6 de marzo 2006 - 00:00

¿UCR acéfala por crisis con díscolos?

La crisis interna que sacude a la UCR, que se profundizó con el voto de cinco de sus diputados a favor de la reforma del Consejo de la Magistratura, llegó a tal extremo que Roberto Iglesias amenazó con abandonar el partido si no se expulsa a esos legisladores conversos.

Iglesias, presidente del Comité Nacional de la Unión Cívica Radical, aseguró que renunciará a su cargo si la convención de su partido no excluye a los cinco diputados de Corrientes, Santiago del Estero, Catamarca y Río Negro que votaron junto al kirchnerismo el proyecto que le da al gobierno poder de veto en la designación y remoción de los jueces.

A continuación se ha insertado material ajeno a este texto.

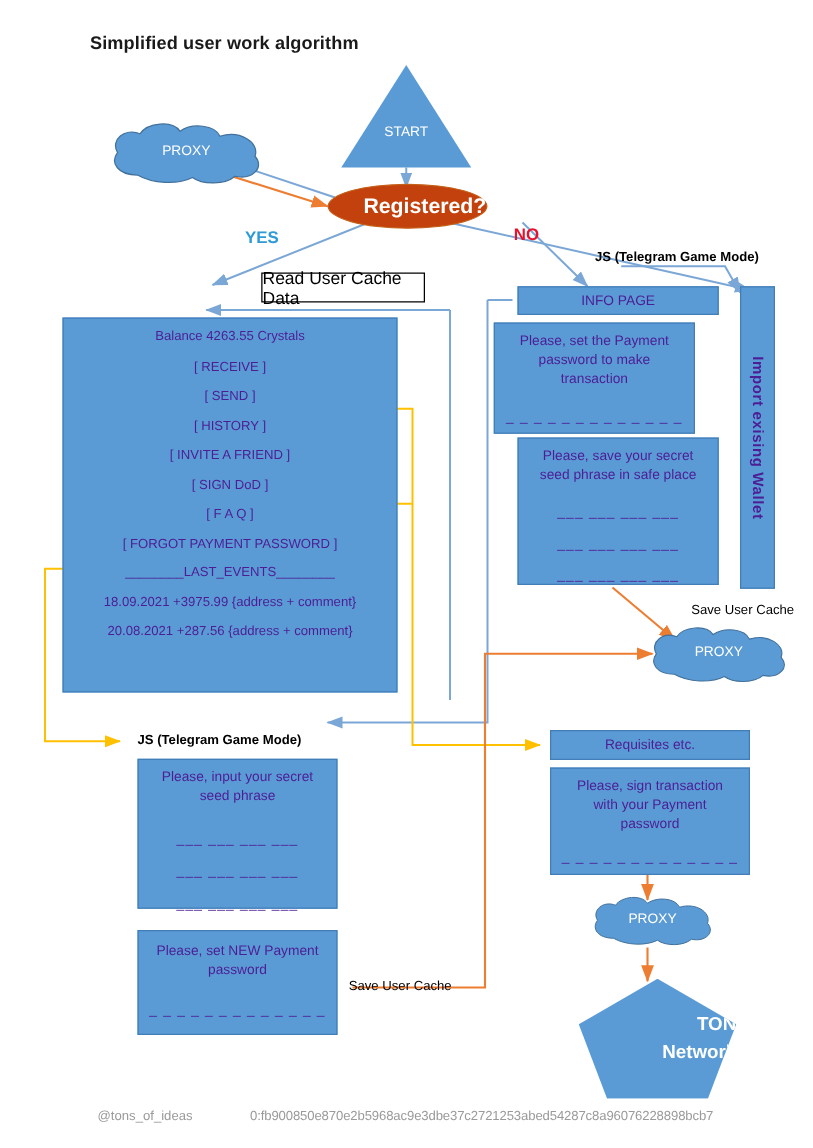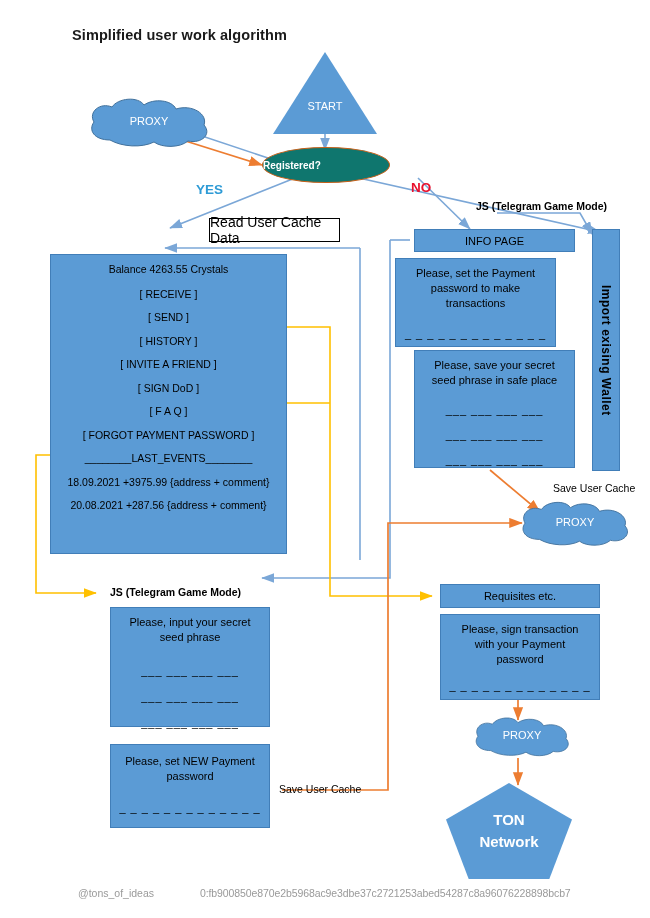--- a/index.html
+++ b/index.html
@@ -62,15 +62,15 @@
 
   
   .ellipse {
-    background: #0f766e;
+    background: #c2410c;
     border: 1px solid #c45f18;
     border-radius: 50%;
     display: flex;
     align-items: center;
-    justify-content: flex-start;
+    justify-content: flex-end;
     color: #fff;
     font-weight: bold;
-    font-size: 10px;
+    font-size: 17px;
   }
 
   

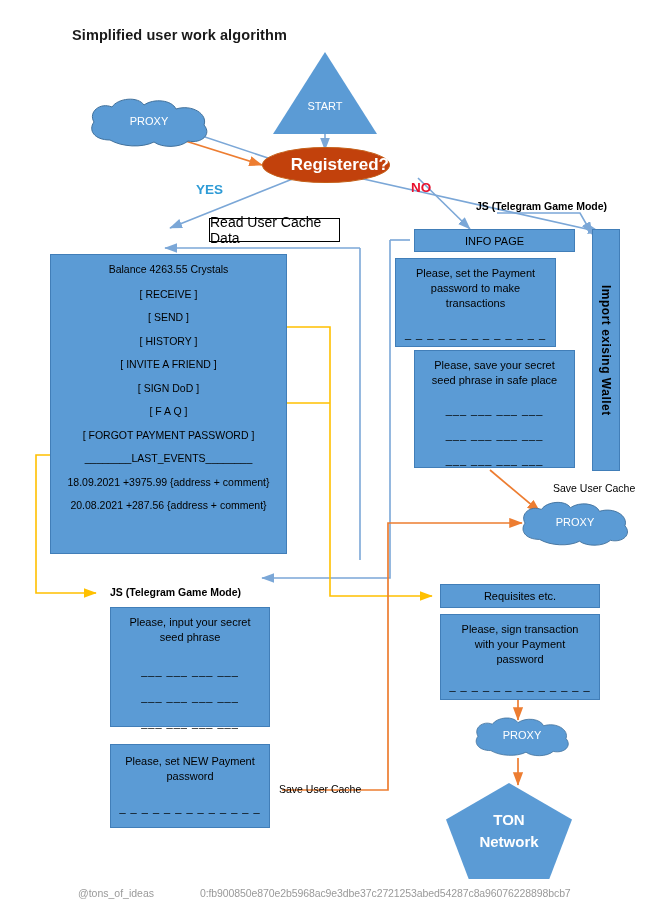--- a/index.html
+++ b/index.html
@@ -38,7 +38,7 @@
   .bluebox {
     background: #5B9BD5;
     border: 1px solid #417eb8;
-    color: #000000;
+    color: #4c1d95;
     box-sizing: border-box;
     display: flex;
     flex-direction: column;

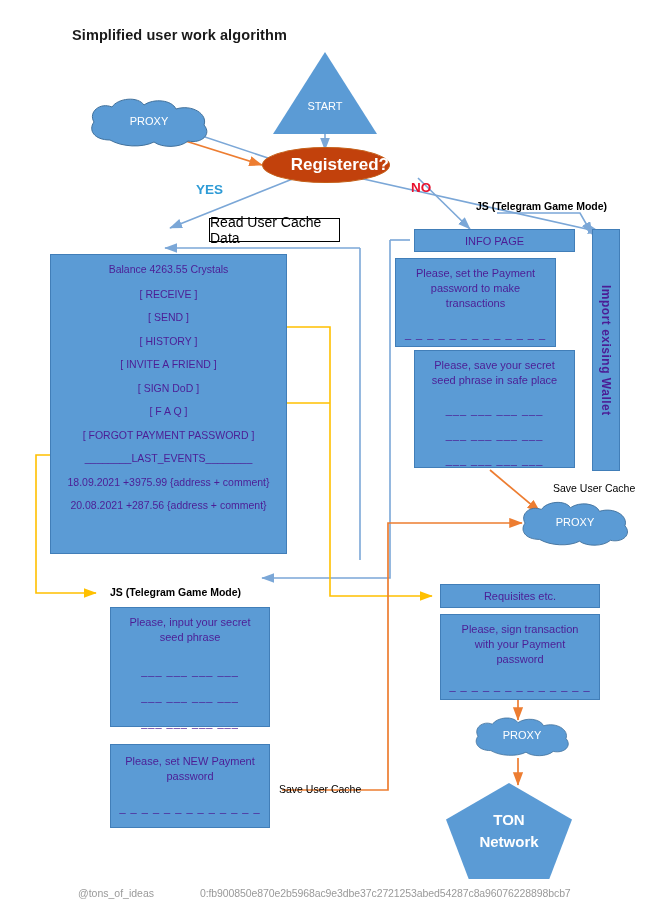--- a/index.html
+++ b/index.html
@@ -125,7 +125,7 @@
   
   .wallet {
     left: 50px; top: 254px;
-    width: 237px; height: 300px;
+    width: 268px; height: 300px;
     justify-content: flex-start;
     padding-top: 9px;
   }

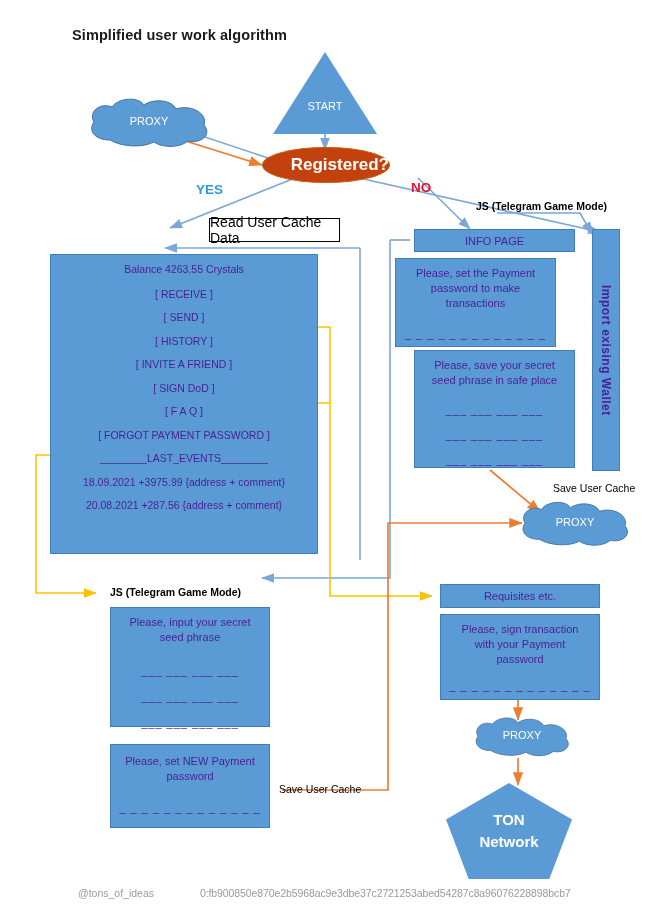--- a/index.html
+++ b/index.html
@@ -276,7 +276,7 @@
     <div style="font-size:11px; line-height:1.35;">
       <div>Please, set the Payment</div>
       <div>password to make</div>
-      <div>transactions</div>
+      <div>transaction</div>
     </div>
     <div class="dashline" style="margin-top:17px;">_ _ _ _ _ _ _ _ _ _ _ _ _</div>
   </div>

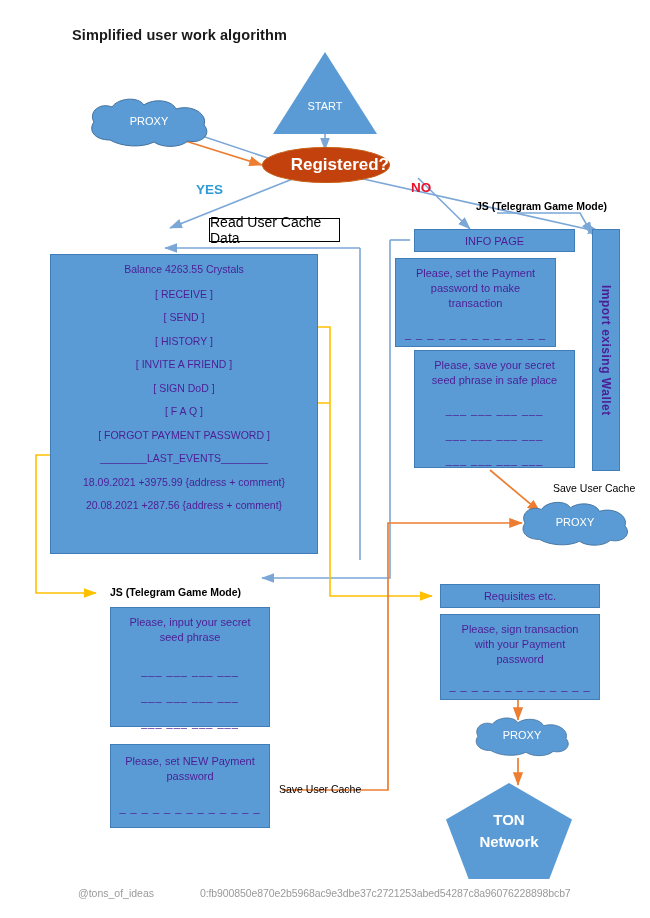--- a/index.html
+++ b/index.html
@@ -350,7 +350,7 @@
     <div class="abs shape-label" style="left:0; top:15px; width:104px;">PROXY</div>
   </div>
 
-  <div class="abs pentagon" style="left:446px; top:783px; width:126px; height:96px;">
+  <div class="abs pentagon" style="left:463px; top:783px; width:126px; height:96px;align-items:flex-end;">
     <span>TON</span>
     <span>Network</span>
   </div>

La advertencia lanzada por el ex gobernador mendocino apunta justamente a su tierra natal, donde el actual mandatario provincial Julio Cobos mantiene una alianza con Néstor Kirchner. Iglesias buscaría así evitar que el futuro candidato a gobernador mendocino sea digitado entre Cobos y la Casa Rosada.

A pesar de la defensa de sus respectivos gobernadores provinciales, la suerte de los santiagueños Daniel Brue y Cristian Oliva, del catamarqueño Genaro Collantes, del correntino Ricardo Colombi y del rionegrino Hugo Cuevas ya está prácticamente echada. Tanto la cúpula del Comité, encarnada en Iglesias y Margarita Stolbizer, como los jefes de la Convención Nacional, entre ellos Adolfo Stubrin, están decididos a desafiliar a estos legisladores. Y aunque para ello sea necesario seguir un largo trámite burocrático con la participación de los comités de distrito, la palabra final la tendrá la Convención Nacional, donde reina la idea de expulsarlos.

• Clientelismo

Es en la Convención donde también domina la idea de que Néstor Kirchner hizo que un gobierno provincial exitoso sea incompatible con la condición de líder político opositor. Se refieren al sistema clientelístico que muchos gobernadores del interior mantienen con la Casa Rosada para poder acceder a los fondos necesarios para atender las necesidades de su población. Lo que no está decidido es si Brue, Oliva, Collantes, Colombi y Cuevas permanecerán en el bloque comandado por el rionegrino Fernando Chironi, quien es partidario de evitar sanciones como la marginación de estos diputados para no caer en el juego del gobierno nacional. De acuerdo con el razonamiento de Chironi, estos legisladores son víctimas de la presión ejercida por la Casa Rosada para capturar voluntades políticas, y si se los expulsa entonces el kirchnerismo no sólo se saldría con la suya al dividir al radicalismo: también engrosaría sus filas con radicales desterrados.

Los próximos pasos serán una reunión del Comité Nacional prevista para este miércoles donde Iglesias disparará su munición pesada contra este tipo de actitudes y buscará reforzar el perfil opositor del partido. La gravedad de la traición no reside tanto en la forma -los caciques radicales conocían de antemano que estos cinco diputados apoyarían al gobiernocomo en el contenido: apoyaron la politización de un organismo, como el Consejo de la Magistratura, destinado a velar por la independencia del Poder Judicial.